I am an AI Researcher at AITRICS. My research is in multimodal learning, spanning vision–language and speech systems. I am currently interested in how these systems behave under linguistic variation, such as how dialect affects text-to-image safety filters and how speech recognition degrades under real-world distribution shift.

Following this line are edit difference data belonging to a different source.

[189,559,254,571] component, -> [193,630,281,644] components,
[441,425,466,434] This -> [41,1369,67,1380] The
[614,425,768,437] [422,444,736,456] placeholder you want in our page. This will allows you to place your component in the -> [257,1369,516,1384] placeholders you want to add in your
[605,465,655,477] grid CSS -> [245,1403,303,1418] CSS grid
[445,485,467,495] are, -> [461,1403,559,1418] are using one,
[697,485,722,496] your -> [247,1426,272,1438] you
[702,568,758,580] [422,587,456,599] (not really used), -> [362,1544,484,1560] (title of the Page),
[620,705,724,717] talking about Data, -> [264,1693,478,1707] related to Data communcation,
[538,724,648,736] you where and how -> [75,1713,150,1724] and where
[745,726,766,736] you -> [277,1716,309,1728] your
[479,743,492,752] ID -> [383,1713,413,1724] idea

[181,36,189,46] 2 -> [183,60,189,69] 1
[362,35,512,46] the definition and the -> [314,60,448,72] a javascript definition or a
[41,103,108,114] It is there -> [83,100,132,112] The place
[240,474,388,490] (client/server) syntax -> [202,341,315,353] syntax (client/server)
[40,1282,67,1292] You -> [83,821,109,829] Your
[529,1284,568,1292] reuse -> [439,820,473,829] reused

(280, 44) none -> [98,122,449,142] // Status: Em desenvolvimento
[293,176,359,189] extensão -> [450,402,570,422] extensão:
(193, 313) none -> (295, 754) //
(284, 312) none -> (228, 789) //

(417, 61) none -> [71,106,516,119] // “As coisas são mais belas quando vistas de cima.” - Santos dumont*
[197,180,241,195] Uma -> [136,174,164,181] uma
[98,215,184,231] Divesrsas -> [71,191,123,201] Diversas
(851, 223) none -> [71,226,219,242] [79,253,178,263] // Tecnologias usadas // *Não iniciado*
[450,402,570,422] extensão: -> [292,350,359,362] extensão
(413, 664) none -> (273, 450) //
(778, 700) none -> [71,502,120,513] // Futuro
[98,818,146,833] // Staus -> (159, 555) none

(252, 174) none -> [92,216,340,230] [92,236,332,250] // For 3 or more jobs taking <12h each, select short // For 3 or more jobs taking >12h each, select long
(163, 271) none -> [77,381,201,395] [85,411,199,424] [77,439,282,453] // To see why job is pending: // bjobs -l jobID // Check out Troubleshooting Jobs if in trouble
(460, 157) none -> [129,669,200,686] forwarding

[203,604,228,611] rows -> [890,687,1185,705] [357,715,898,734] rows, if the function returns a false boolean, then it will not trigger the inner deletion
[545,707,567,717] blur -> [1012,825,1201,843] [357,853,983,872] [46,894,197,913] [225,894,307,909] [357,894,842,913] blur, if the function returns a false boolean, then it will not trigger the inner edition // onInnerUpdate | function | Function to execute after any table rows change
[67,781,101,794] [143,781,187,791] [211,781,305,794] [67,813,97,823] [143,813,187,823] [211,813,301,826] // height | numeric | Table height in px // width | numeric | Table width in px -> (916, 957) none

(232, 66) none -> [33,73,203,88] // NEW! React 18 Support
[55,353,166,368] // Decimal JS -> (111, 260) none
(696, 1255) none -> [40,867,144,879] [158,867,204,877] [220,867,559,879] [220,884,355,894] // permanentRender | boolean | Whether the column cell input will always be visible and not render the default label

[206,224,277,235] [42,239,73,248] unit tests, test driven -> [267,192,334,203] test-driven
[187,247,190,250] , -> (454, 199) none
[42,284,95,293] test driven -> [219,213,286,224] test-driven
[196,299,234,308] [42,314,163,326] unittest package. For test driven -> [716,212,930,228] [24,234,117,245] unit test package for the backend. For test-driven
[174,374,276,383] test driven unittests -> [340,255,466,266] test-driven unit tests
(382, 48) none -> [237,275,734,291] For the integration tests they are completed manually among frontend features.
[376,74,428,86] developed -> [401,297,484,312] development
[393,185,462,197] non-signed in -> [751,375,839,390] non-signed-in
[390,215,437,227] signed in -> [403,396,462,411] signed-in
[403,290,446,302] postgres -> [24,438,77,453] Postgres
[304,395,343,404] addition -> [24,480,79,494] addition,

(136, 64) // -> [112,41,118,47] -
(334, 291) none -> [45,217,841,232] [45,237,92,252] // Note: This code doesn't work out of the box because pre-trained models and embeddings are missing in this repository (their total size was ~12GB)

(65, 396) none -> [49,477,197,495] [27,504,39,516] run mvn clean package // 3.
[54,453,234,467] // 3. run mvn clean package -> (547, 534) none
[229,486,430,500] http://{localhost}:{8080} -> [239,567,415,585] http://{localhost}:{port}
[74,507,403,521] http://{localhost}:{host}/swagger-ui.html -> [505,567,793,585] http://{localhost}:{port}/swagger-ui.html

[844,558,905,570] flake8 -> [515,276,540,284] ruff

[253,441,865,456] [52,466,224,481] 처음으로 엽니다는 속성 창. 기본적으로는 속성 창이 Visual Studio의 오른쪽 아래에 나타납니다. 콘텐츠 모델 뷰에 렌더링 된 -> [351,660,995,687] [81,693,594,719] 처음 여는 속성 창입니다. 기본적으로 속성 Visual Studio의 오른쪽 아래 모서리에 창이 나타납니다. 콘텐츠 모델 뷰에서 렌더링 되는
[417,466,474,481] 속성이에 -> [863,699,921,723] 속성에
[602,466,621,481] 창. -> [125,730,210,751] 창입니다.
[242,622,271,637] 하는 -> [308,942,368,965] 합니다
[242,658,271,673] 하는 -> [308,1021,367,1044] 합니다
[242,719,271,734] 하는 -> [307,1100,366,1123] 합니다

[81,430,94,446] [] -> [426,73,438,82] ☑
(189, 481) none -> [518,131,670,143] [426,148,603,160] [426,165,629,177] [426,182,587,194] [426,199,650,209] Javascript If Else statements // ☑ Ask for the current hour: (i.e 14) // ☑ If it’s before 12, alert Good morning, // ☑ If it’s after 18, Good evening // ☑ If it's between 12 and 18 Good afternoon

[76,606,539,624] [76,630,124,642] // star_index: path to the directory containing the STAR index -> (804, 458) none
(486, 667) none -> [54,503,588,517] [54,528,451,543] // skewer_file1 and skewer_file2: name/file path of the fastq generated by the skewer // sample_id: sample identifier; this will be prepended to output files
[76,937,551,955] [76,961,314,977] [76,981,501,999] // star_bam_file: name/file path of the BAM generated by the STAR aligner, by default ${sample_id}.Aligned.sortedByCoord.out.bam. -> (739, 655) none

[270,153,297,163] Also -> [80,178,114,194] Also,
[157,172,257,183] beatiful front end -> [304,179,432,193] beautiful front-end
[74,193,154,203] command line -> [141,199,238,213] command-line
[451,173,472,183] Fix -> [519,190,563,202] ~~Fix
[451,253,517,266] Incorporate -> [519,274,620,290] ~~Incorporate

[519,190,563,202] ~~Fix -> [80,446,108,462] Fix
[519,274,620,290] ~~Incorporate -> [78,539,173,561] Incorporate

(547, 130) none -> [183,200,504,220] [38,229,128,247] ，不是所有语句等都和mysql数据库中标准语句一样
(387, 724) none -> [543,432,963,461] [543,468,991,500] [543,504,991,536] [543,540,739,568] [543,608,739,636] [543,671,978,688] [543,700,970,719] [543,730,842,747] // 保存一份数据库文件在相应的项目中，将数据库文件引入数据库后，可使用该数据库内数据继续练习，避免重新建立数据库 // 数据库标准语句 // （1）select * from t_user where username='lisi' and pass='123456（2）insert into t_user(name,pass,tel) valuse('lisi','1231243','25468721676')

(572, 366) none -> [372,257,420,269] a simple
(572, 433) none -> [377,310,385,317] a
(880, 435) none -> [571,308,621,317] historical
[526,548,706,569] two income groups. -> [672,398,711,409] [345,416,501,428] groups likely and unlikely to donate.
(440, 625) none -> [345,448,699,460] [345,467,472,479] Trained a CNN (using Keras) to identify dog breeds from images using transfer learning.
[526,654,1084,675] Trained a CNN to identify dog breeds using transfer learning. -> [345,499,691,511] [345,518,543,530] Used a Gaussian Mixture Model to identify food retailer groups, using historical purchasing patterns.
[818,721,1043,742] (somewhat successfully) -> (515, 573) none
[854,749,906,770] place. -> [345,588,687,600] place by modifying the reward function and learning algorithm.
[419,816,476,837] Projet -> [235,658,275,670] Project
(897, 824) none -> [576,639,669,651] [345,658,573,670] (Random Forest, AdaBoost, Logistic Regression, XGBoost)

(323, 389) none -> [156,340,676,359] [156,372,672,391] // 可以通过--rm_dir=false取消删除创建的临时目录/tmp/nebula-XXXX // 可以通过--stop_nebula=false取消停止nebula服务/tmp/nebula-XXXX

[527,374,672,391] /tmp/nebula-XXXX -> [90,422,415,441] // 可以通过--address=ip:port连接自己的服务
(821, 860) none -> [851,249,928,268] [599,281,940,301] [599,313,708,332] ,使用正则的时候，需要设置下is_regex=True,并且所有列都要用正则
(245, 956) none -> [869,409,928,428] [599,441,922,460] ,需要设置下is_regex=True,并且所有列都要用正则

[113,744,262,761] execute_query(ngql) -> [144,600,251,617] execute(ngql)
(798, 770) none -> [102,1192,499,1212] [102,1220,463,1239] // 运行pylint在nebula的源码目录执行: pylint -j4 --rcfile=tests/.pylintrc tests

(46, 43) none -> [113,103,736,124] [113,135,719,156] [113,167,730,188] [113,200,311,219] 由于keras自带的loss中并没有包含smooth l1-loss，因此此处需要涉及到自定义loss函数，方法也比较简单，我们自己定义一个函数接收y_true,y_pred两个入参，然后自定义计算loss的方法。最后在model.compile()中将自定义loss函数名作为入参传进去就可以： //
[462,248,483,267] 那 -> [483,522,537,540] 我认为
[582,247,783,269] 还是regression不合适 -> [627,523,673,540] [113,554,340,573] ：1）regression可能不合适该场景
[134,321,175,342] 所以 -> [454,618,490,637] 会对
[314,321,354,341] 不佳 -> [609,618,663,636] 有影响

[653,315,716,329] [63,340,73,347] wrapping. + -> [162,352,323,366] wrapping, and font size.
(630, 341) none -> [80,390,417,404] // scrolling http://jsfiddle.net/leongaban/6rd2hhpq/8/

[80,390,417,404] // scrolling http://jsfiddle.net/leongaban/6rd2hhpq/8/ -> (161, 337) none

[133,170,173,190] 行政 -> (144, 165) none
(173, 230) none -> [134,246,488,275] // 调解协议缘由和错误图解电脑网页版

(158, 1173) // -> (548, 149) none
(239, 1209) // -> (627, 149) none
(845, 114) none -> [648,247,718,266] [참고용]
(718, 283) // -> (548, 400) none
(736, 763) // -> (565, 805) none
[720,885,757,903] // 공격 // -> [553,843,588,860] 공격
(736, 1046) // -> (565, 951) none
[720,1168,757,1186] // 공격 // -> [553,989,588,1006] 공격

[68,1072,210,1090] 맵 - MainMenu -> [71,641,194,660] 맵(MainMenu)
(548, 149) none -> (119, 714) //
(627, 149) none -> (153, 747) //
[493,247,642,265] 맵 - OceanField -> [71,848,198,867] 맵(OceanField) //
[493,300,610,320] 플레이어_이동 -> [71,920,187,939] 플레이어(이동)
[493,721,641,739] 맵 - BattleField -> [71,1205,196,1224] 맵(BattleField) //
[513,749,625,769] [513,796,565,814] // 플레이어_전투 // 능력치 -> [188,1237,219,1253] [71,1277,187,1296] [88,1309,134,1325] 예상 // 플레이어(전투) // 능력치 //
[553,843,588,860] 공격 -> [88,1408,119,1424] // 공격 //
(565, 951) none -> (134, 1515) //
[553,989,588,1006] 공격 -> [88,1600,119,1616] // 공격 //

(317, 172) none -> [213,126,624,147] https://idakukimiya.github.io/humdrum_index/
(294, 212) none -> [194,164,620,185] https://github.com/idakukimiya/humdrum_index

Before AITRICS, I received my M.S. in Artificial Intelligence from POSTECH (August 2025), advised by Prof. Jaeho Lee at the Efficient Learning Lab, where I worked on language-guided multimodal learning, including text-guided image compression. I previously worked with Prof. Tae-Hyun Oh on audio captioning. I earned my B.S. in Electrical and Electronics Engineering from Chung-Ang University.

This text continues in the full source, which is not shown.